CompuServe Information Manager
CompuServe Information Manager (CIM) was CompuServe Information Service's client software. The program provided a GUI front end to the text-based CompuServe service that was at the time accessed using a standard terminal program with alphanumerical shortcuts.
Issued at the same time as the GUI-only America Online began to grow in popularity, CIM was available for MS-DOS ("DOSCIM"), Microsoft Windows ("WinCIM"), Macintosh ("MacCIM"), and OS/2 ("CIM for OS/2") and allowed access to CompuServe's features, such as its forums, chat, e-mail, and messaging facilities; these continued to be accessible via standard communications software using alphanumeric shortcuts.

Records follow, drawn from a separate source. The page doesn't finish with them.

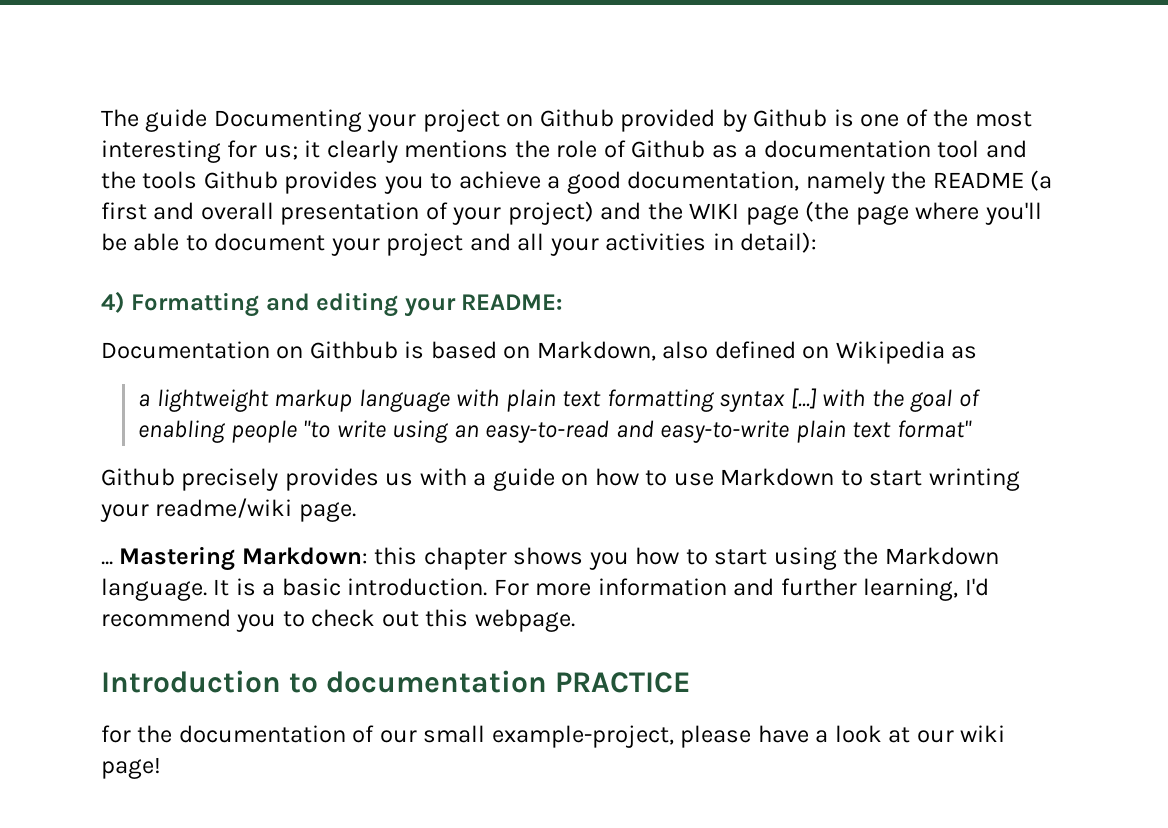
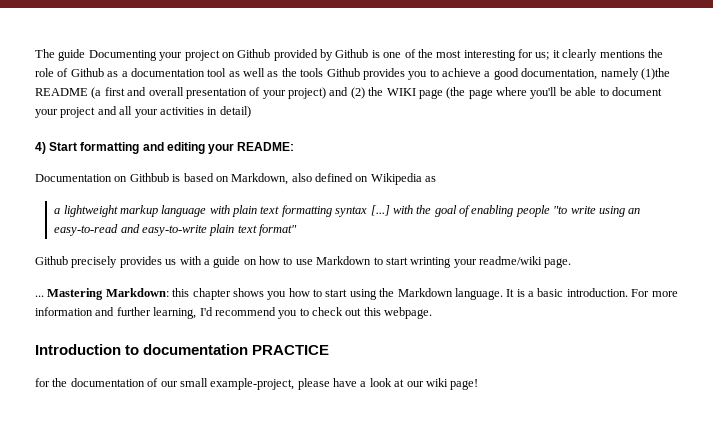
- it clearly mentions the role of Github as a documentation tool and the tools Github provides you to achieve a good documentation, namely the README (a first and overall presentation of your project) and the WIKI page (the page where you'll be able to document your project and all your activities in detail):
+ it clearly mentions the role of Github as a documentation tool as well as the tools Github provides you to achieve a good documentation, namely (1)the README (a first and overall presentation of your project) and (2) the WIKI page (the page where you'll be able to document your project and all your activities in detail)
- 4) Formatting and editing your README:
+ 4) Start formatting and editing your README:

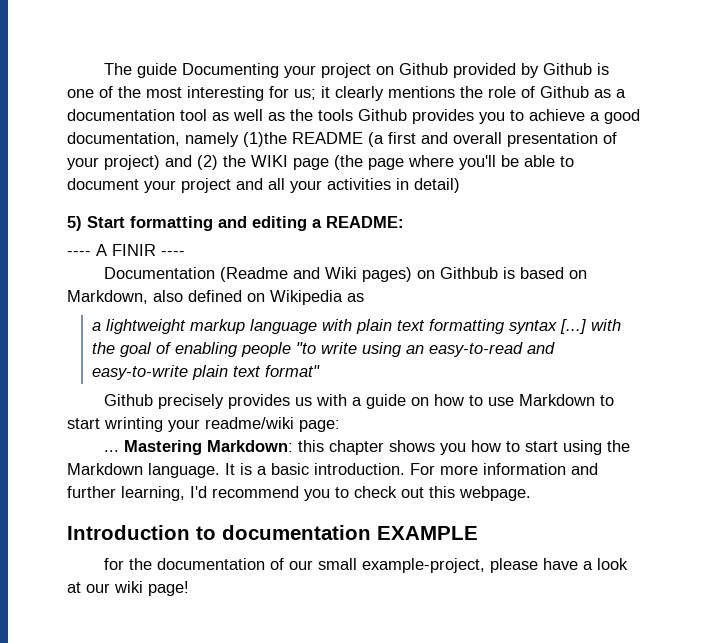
- 4) Start formatting and editing your README:
+ 5) Start formatting and editing a README:
- Documentation on Githbub is based on Markdown, also defined on Wikipedia as
+ ---- A FINIR ----
+ Documentation (Readme and Wiki pages) on Githbub is based on Markdown, also defined on Wikipedia as
- Github precisely provides us with a guide on how to use Markdown to start wrinting your readme/wiki page.
+ Github precisely provides us with a guide on how to use Markdown to start wrinting your readme/wiki page:
- Introduction to documentation PRACTICE
+ Introduction to documentation EXAMPLE

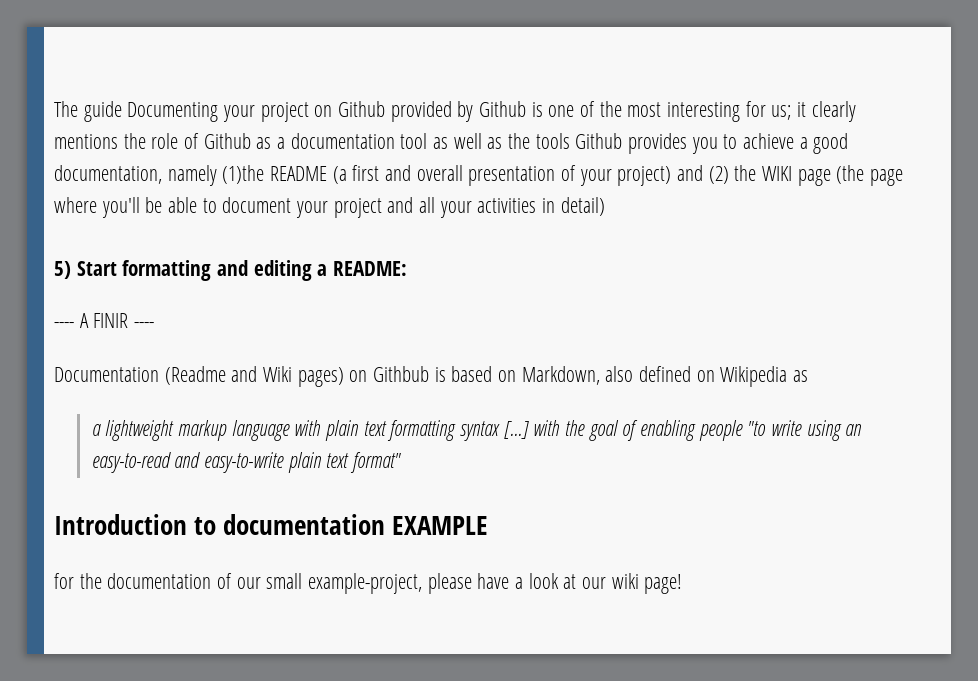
- Github precisely provides us with a guide on how to use Markdown to start wrinting your readme/wiki page:
- ... Mastering Markdown: this chapter shows you how to start using the Markdown language. It is a basic introduction. For more information and further learning, I'd recommend you to check out this webpage.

The first versions were released in around 1990. Version 2.0.1, released in 1994, included a version of the Mosaic web browser.[1]
Later, CompuServe switched parts of its service over to a new binary protocol called HMI, or Host Micro Interface, which was more of a binary machine protocol and was not usable directly via a telnet client like the old text based interface, thus requiring the use of specialised client software like CIM. Version 3.0 (CompuServe for Windows 3.0), in 1997, was intended to compete head-on with AOL, and was released amid an advertising campaign in which CompuServe was briefly re-branded as "CSi".
After CompuServe was purchased by AOL in 1998, CompuServe began providing CompuServe branded versions of the AOL client software known as CompuServe 2000 and CompuServe 7 and its protocols as a way to access the service, however it continued to remain possible to connect to WinCIM via HMI, which became known as the "CompuServe Classic" service.